Exercise brief
Print only the lines that begin at the line containing "oversimplified absorption model." and end at the last line of the material, both included, without any change.

Given data

■ ■ ■ ■

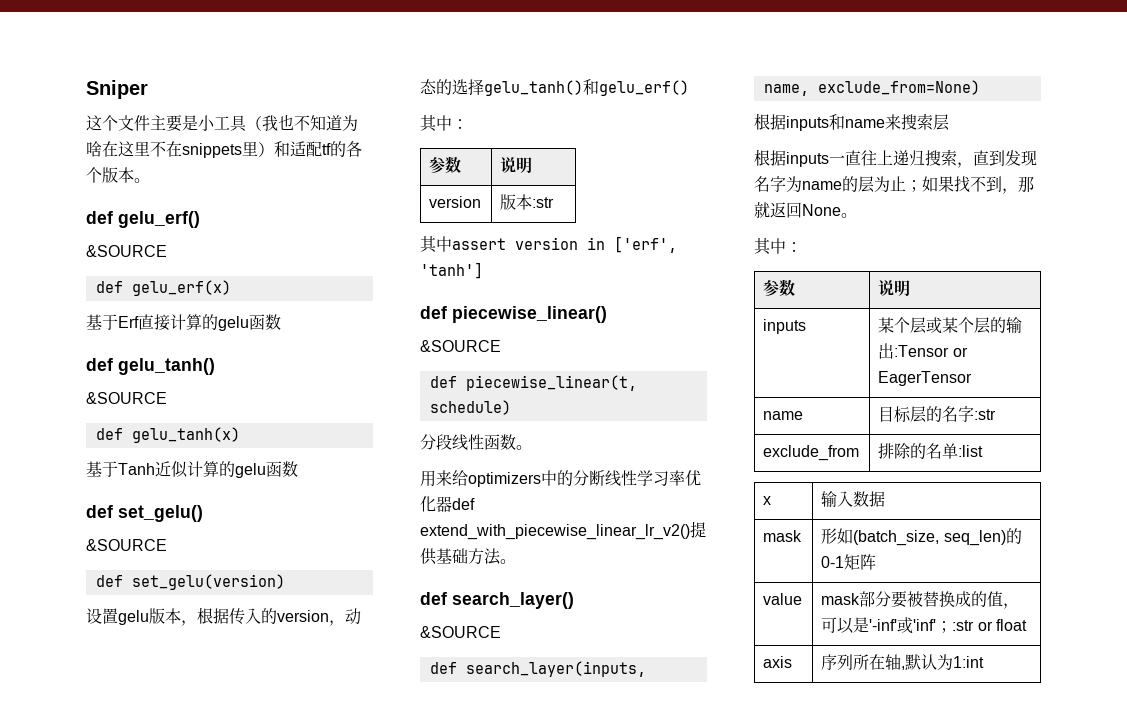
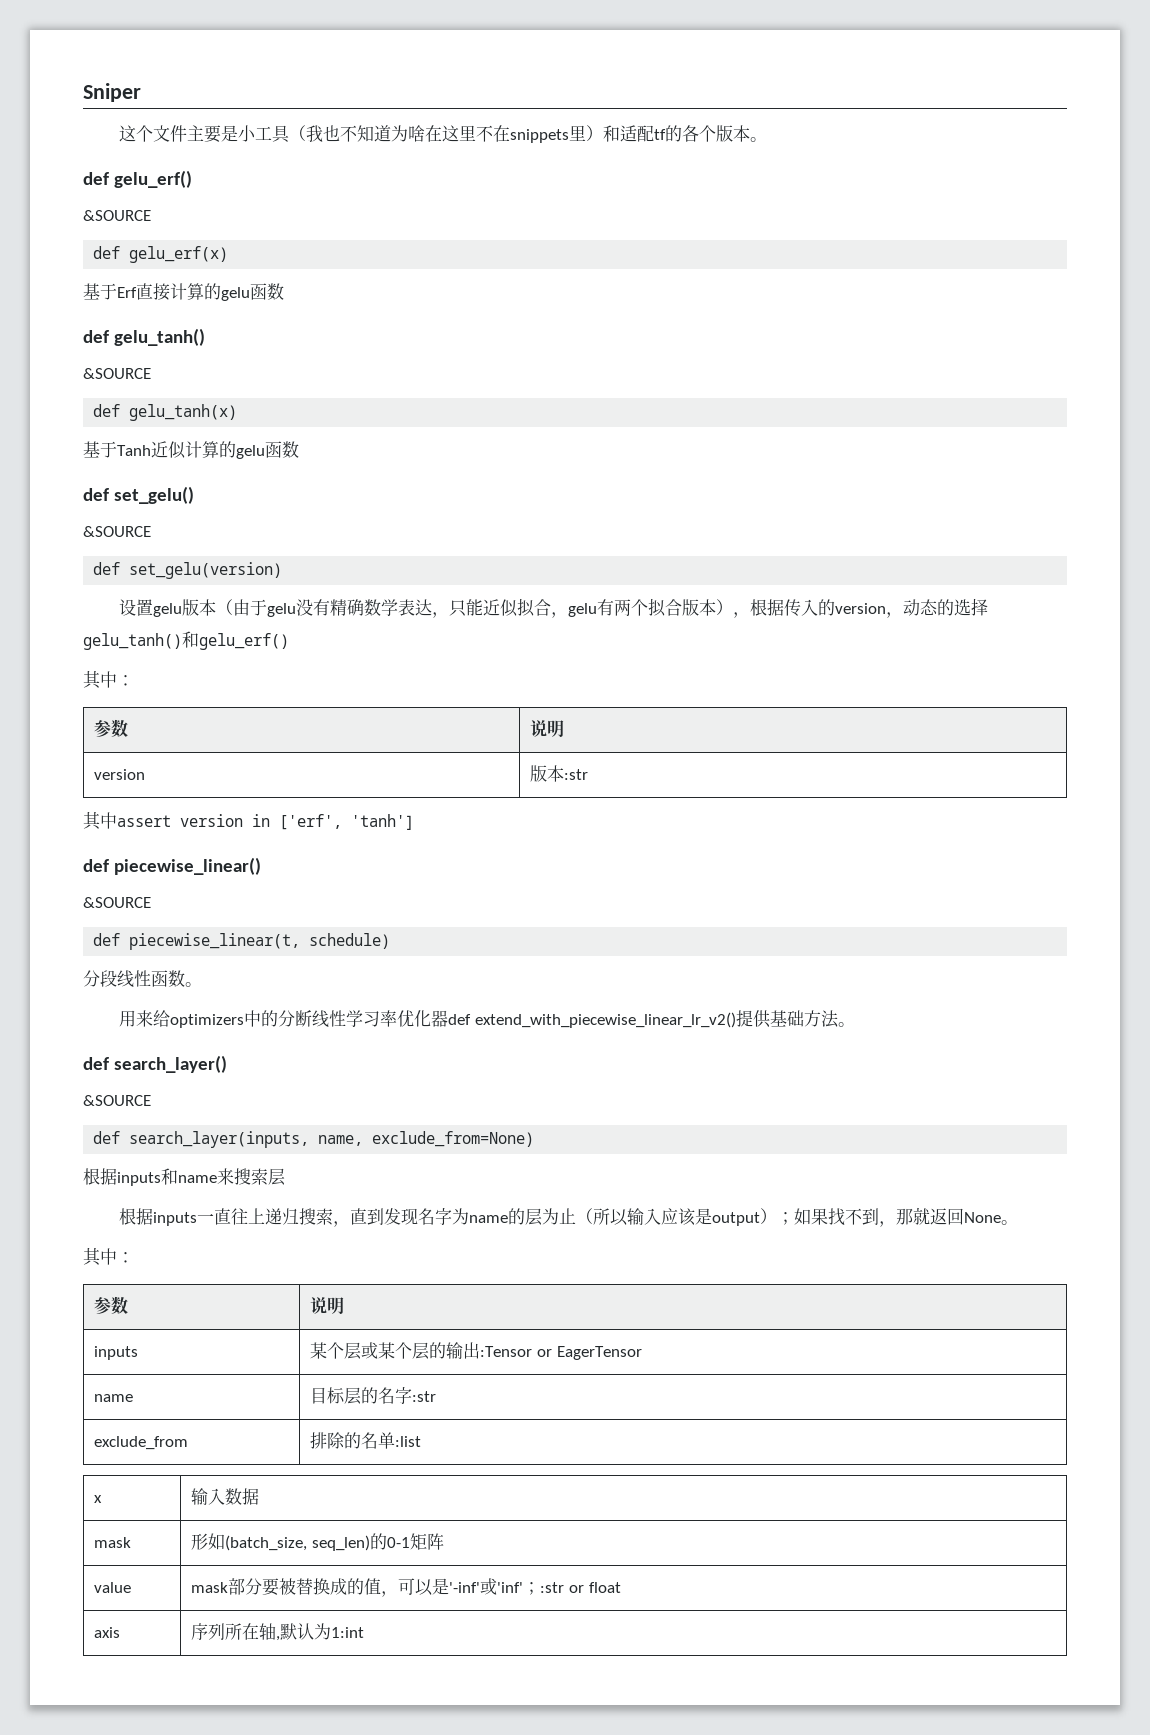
- 设置gelu版本，根据传入的version，动态的选择gelu_tanh()和gelu_erf()
+ 设置gelu版本（由于gelu没有精确数学表达，只能近似拟合，gelu有两个拟合版本），根据传入的version，动态的选择gelu_tanh()和gelu_erf()
- 根据inputs一直往上递归搜索，直到发现名字为name的层为止；如果找不到，那就返回None。
+ 根据inputs一直往上递归搜索，直到发现名字为name的层为止（所以输入应该是output）；如果找不到，那就返回None。

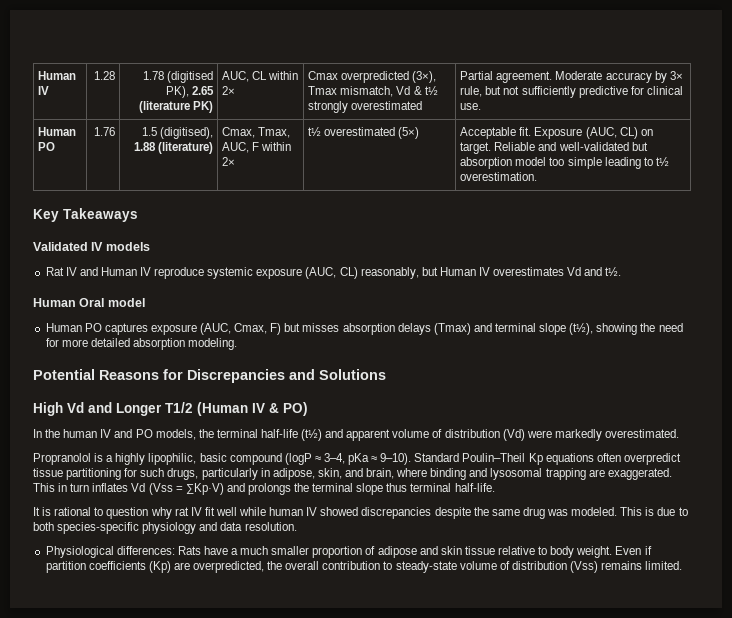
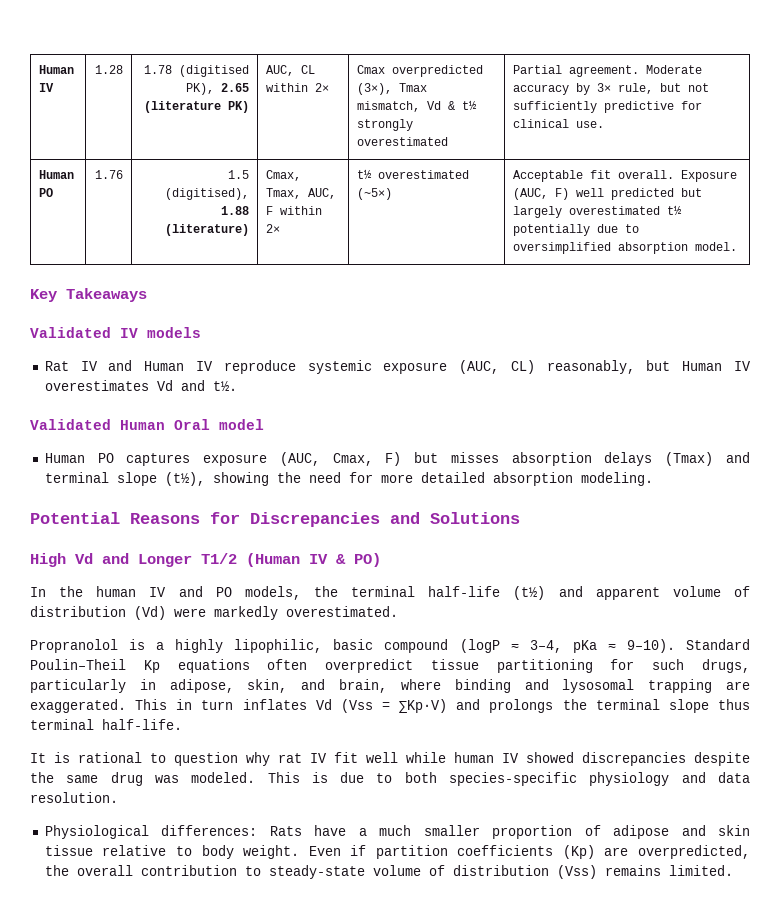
- Human PO | 1.76 | 1.5 (digitised), 1.88 (literature) | Cmax, Tmax, AUC, F within 2× | t½ overestimated (5×) | Acceptable fit. Exposure (AUC, CL) on target. Reliable and well-validated but absorption model too simple leading to t½ overestimation.
+ Human PO | 1.76 | 1.5 (digitised), 1.88 (literature) | Cmax, Tmax, AUC, F within 2× | t½ overestimated (~5×) | Acceptable fit overall. Exposure (AUC, F) well predicted but largely overestimated t½ potentially due to oversimplified absorption model.
- Human Oral model
+ Validated Human Oral model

■ ■ ■ ■

Output
+ Human PO | 1.76 | 1.5 (digitised), 1.88 (literature) | Cmax, Tmax, AUC, F within 2× | t½ overestimated (~5×) | Acceptable fit overall. Exposure (AUC, F) well predicted but largely overestimated t½ potentially due to oversimplified absorption model.
- Human Oral model
+ Validated Human Oral model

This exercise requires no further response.